Sitting at my mate’s place a few weeks ago listening to his friends give their own “State of the Federation” expositions was just unbearable — even if I agreed to most of their conclusions. One after the other had a go at the pet subjects of the day — PKFZ, PAS’s religious limbo dance, Umno’s intolerance, institutionalised racism, etc.

I support discourse, but there was a constant theme in their exertions. They were trite, unimaginative and non-exploratory. It happens when all you do is preach to the converted.

It is our national ethos which is impairing us. The one that says, if it is sensitive, upsetting or taboo, don’t talk about it.

But not talking about it means the more orthodox, simplistic and dismissive ideas prevalent in scared societies will be the ones dominating us.

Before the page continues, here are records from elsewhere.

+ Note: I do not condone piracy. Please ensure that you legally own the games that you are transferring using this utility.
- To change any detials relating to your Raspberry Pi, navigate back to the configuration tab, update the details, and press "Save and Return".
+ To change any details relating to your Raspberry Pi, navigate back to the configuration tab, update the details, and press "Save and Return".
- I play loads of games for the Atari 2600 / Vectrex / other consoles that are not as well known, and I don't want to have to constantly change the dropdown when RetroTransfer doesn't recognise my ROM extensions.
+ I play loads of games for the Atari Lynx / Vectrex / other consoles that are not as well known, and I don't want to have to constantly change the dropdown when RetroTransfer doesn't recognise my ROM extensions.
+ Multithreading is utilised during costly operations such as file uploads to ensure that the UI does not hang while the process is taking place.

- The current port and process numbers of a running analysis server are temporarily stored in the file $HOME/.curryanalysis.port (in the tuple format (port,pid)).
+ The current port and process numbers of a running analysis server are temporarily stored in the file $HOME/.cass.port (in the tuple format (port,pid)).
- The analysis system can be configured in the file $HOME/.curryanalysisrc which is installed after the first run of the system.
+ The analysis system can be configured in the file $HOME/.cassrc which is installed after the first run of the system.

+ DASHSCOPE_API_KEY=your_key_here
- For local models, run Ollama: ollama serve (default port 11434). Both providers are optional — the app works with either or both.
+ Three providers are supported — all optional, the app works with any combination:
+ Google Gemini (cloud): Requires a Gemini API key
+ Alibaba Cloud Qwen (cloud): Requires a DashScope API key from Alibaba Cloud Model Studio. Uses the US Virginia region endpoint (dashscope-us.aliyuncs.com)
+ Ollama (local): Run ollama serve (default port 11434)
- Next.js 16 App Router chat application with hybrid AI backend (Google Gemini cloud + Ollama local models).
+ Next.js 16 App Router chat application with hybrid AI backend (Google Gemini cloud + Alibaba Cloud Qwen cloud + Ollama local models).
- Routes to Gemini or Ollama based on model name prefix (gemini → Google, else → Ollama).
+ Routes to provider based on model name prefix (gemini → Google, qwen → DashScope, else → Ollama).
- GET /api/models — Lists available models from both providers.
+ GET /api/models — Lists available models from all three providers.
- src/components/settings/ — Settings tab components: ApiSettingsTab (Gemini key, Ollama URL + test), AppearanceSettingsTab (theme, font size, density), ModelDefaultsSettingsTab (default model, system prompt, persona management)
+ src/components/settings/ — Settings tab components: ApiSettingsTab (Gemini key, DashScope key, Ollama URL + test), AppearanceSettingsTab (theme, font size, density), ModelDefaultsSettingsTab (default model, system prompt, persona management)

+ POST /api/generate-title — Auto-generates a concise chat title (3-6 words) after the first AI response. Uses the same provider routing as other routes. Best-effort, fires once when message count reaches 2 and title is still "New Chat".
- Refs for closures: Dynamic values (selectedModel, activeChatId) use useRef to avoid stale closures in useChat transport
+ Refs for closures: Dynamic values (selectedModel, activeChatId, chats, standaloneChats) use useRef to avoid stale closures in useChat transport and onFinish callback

They will always be the sensitive, least worrying and taboo compliant.

From the Kaum Tua-Muda disharmony in the early 20th century to the PMMKM-Umno values debate in the post-Second World War period, various factors — not the least a colonial master — disallowed widespread “difficult conversations”.

Separate to the past and our personal summaries of it, surely today in a more progressive Malaysia we should individually promote “difficult conversations”.

If you are unhappy with paying more for a home than other Malaysians, then talk to the Malaysians who are getting that discount. Not a complete stranger, but there are people in your life whom you will not talk to about some things because it would be uncomfortable.

Well, you have to decide then. If the situation is discomforting enough that you will write in websites’ comment sections, bash up through grunts at family gatherings and exchange with expats you meet, then why are you not talking to the very person who is benefiting from the system you loathe?

If the government cannot be adult about various things, it is not good enough for us to ask it to grow up without us willing to participate in our own personal growing pains.

If you want guns, legalised prostitution, no censorship or less religion in government, then engage a sibling, neighbour, colleague, classmate, milk vendor or despatch rider who is diametrically opposed to you.

There were crazy days in my young teenage years where I would be arguing with groups of older people on various things — like Mahathirism, race politics and freedom of expression. I lost in their minds, but at least they knew a 15-year-old thought most of us will live to rue the rule of the dictator from Kedah.

In the least you learn about your opponents, like I did with my three Umno friends.

I can’t make my ideas dominant unless I move enough people in its direction, and that can’t happen by me sitting in my corner, especially in a “first-past-the-post” parliamentary system which never rewards the insular “new kid in town”.

So, if you have an agenda, go out there and have that “difficult conversation”, and have sedatives in your bag just in case.